2: It has one criminally stupid design mistake that you'd fail a high-school student for.
Recent examples:
* The model with the two IDE controllers fitted back to front - i.e., pin 1 to the left for the primary, to the right for the secondary. Huh? Needless to say, they aren't labelled properly either.
* The other model with the two IDE controllers fitted back to front - only the other way around. The idea seems to be to let you get used to Stupid Model #1, and then throw the exact opposite at you (one again without proper labels - how much does a single dot of white paint cost for fark's sake?).
* The numerous models that have the nonsensical traditional ASUS switch and LED pinout, and the numerous other models that don't. There is no rhyme or reason to this, they just do it different ways whenever they feel like it, apparently.
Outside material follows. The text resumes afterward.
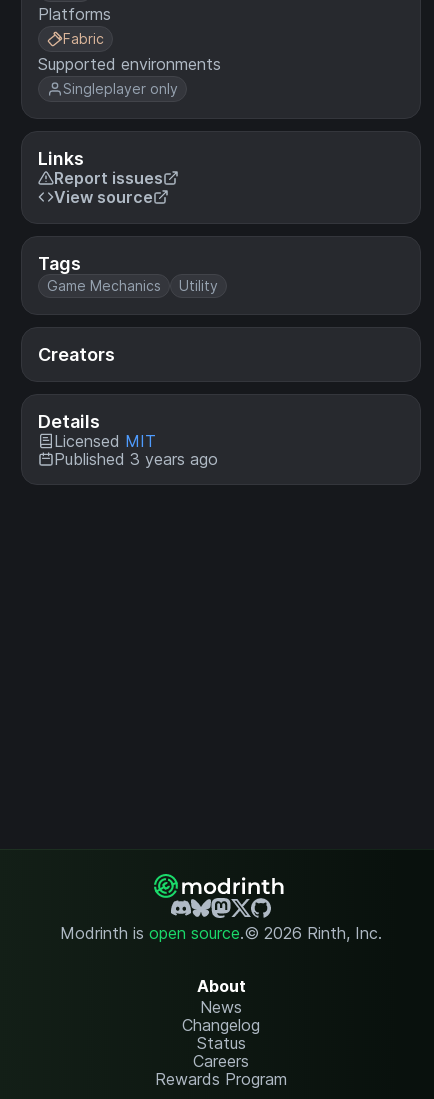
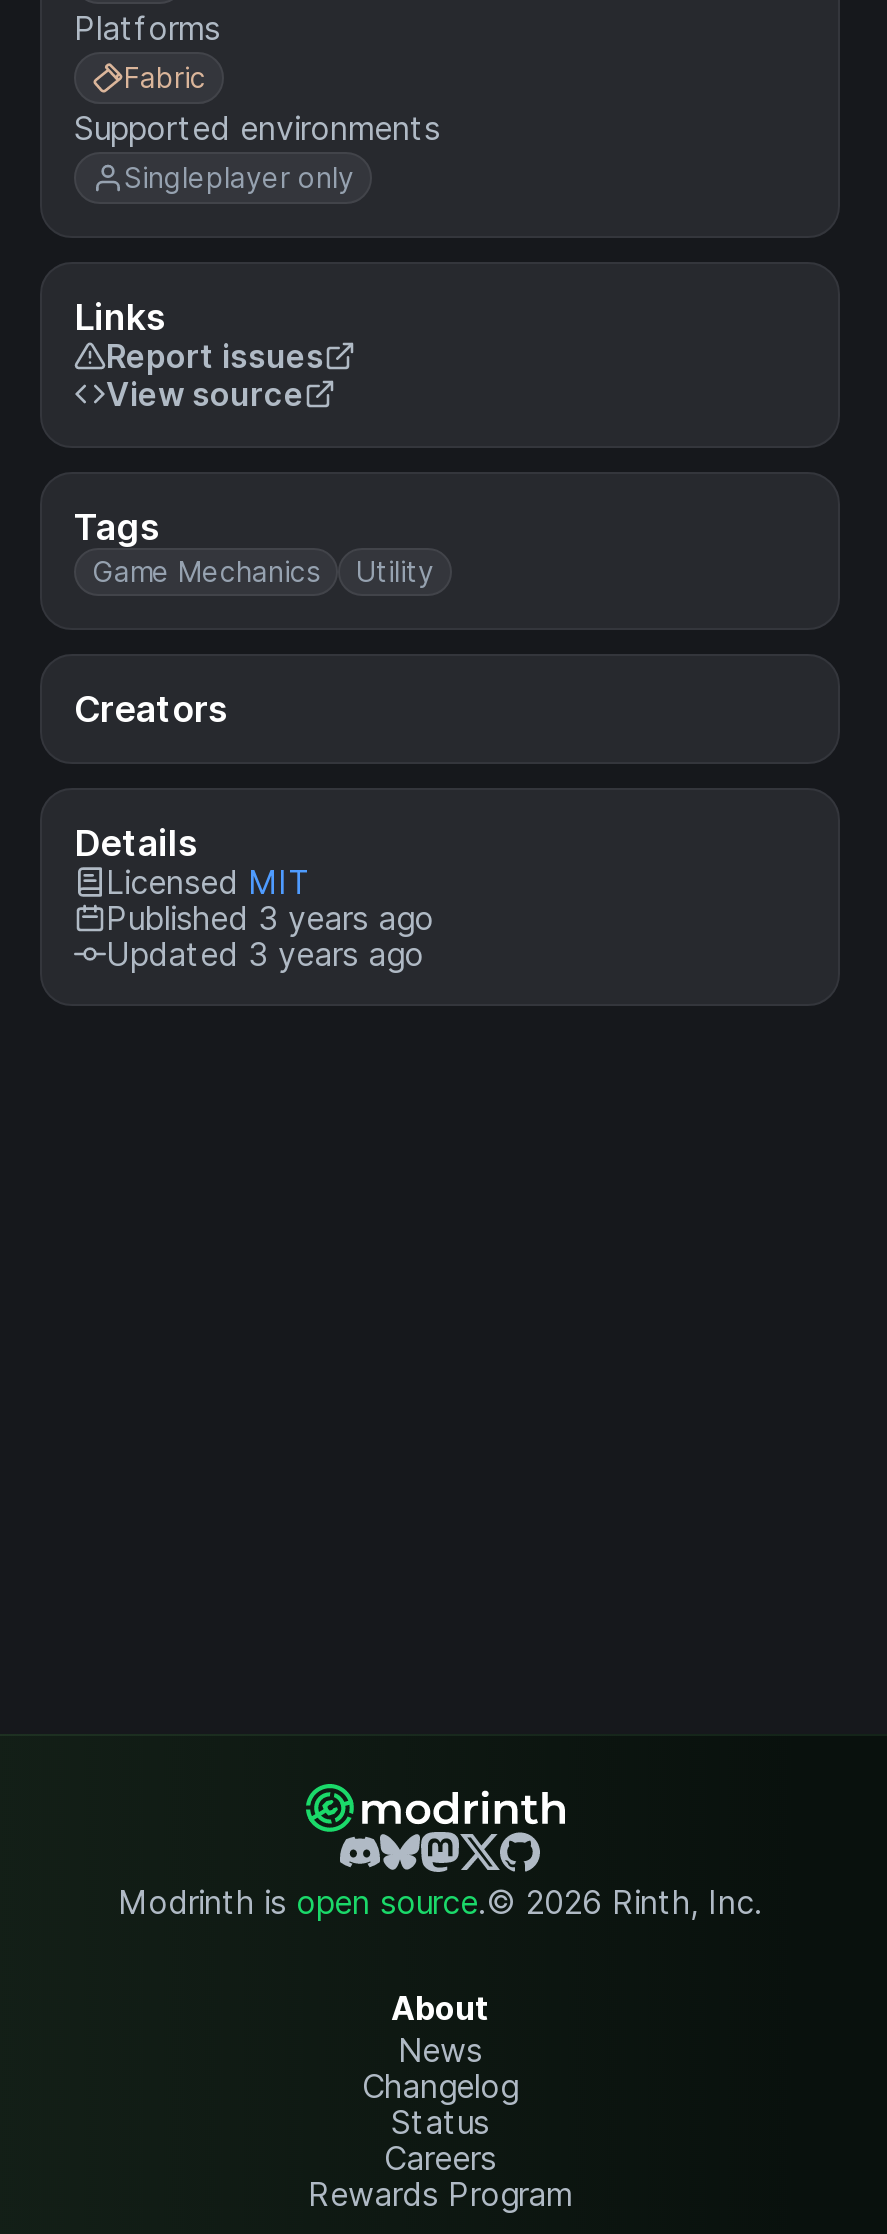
+ Updated 3 years ago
The practically universal ASUS-special driver CD farkuyp where you set the PC to boot off CD first so you can install Windows, then put the driver CD in and at the next reboot it refuses to start and gets stuck in a dumb-arse, nobody-needs-it make boot disk routine because they didn't have the brains to have a "press any key" timeout on the CD boot sector - you have to go back into the BIOS and re-program the boot sequence.
* The model with USB headers exactly where you expect to find them (near the front left of the board) with exactly the pin-out you would expect to find (two headers, each having 9 pins in two rows). One problem: they aren't USB headers, they are freaking RS-232 serial port headers for the love of mike, and the actual USB headers are hidden away out of sight between the PCI slots at the back of the board. I mean, who uses serial ports these days? It's not even as if ASUS give you an RS-232 cable to plug into the thing.
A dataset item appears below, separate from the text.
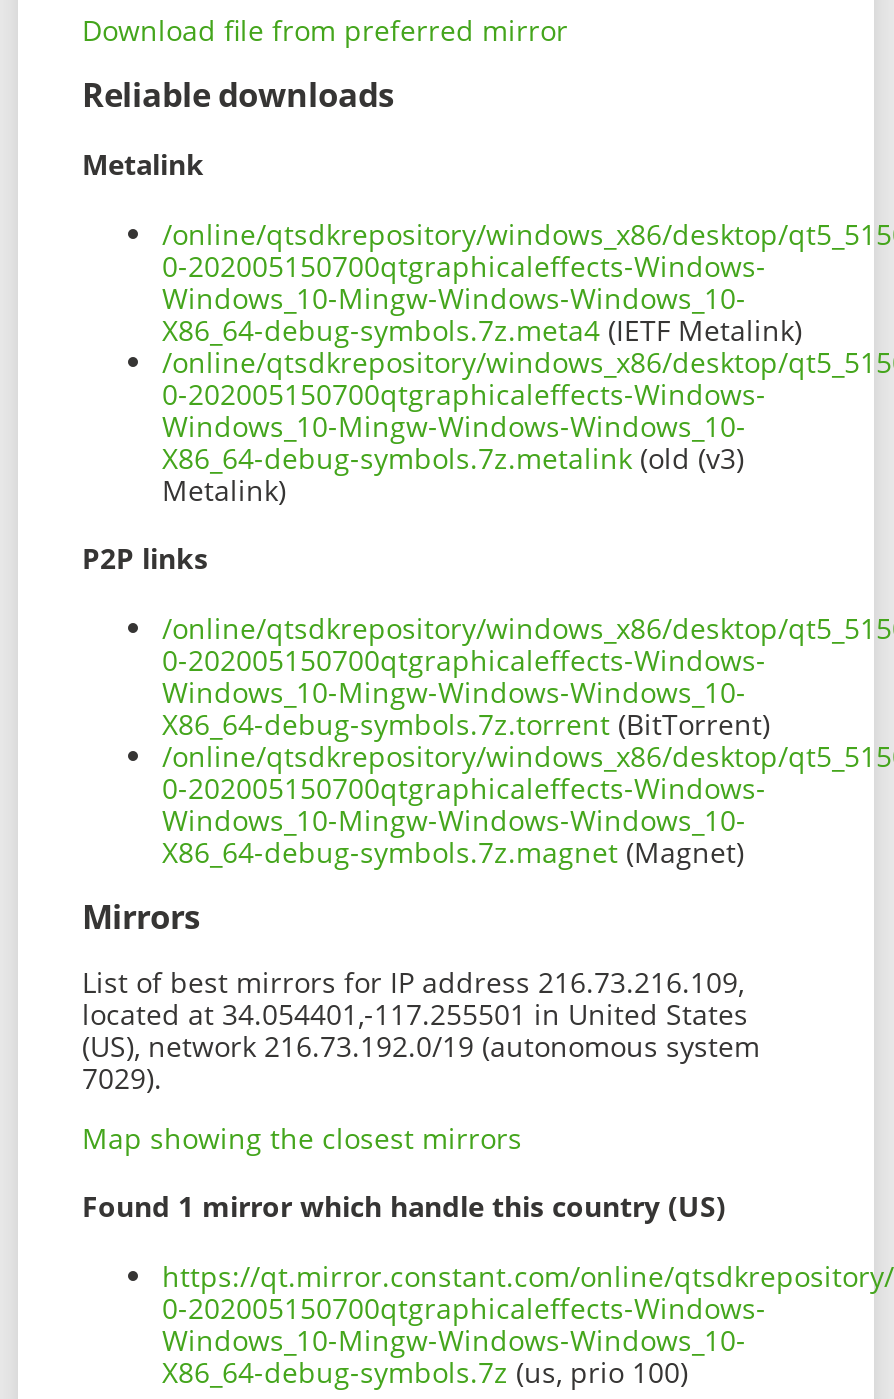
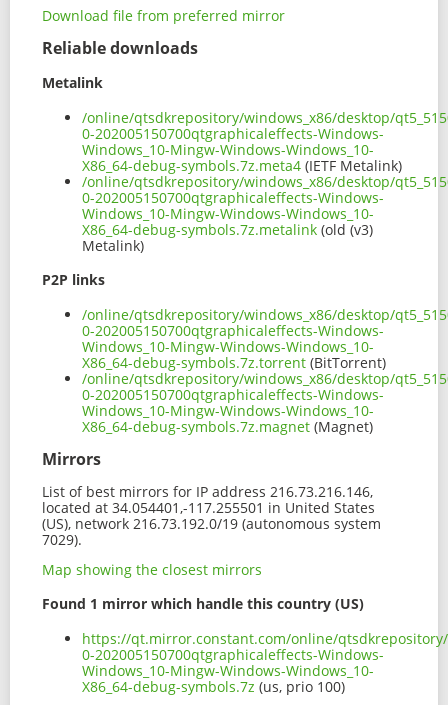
- List of best mirrors for IP address 216.73.216.109,
+ List of best mirrors for IP address 216.73.216.146,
But apart from all that, they are just fine.
(Mind you, even ASUS would be proud of the delightfully wicked designer's tweak on those two MSI boards I got the other day. You know how internal USB cables are pretty much always colour-coded there days? There is a standard, that pretty much everyone uses: red (power), white (data-), green (data+), and black (earth). Simple.
Well, MSI have colour coded the plastic around the USB header pins. Stock standard situation normal USB pinout (power, data-, data+, ground, 2nd ground in one row, power, data-, data+, ground in the other), with the following colour coding:
Power BLACK (supposed to be RED)
Data- GREEN (supposed to be WHITE)
Data+ WHITE (supposed to be GREEN)
Ground RED (supposed to be BLACK)
You know what happens if you plug a USB cable in the wrong way? Yup: fried cables, fried USB device, fried motherboard, or all three if you are feeling lucky.
Now I know the USB pinout off by heart (not just the standard one, quite a few of the older weird ones too from back before there was a standard - Kristi and the Soup Nazi didn't call me the USB Meister for nothing), and I can read a manual when the meathead design department does something weird and stupid, so I cheerfully plugged all the front USB cables into their proper places ignoring the way the colour-codes were shouting at me to match up the red wire to the red pin and the green wire to the green pin. In consequence, the system worked first time.
But how many screwdriver-jocky kids out there building their 1st or their 10th PC are sticking the little red wire on the little red pin? And how many motherboards have MSI had to replace under warranty as a result?
Well, maybe I'm being a little harsh. Perhaps MSI haven't needed to replace any fried-USB motherboards under warranty because they are servicing warranties using the time-honoured ASUS method: send it back twice saying there is nothing wrong with it, then pretend you've lost the paperwork.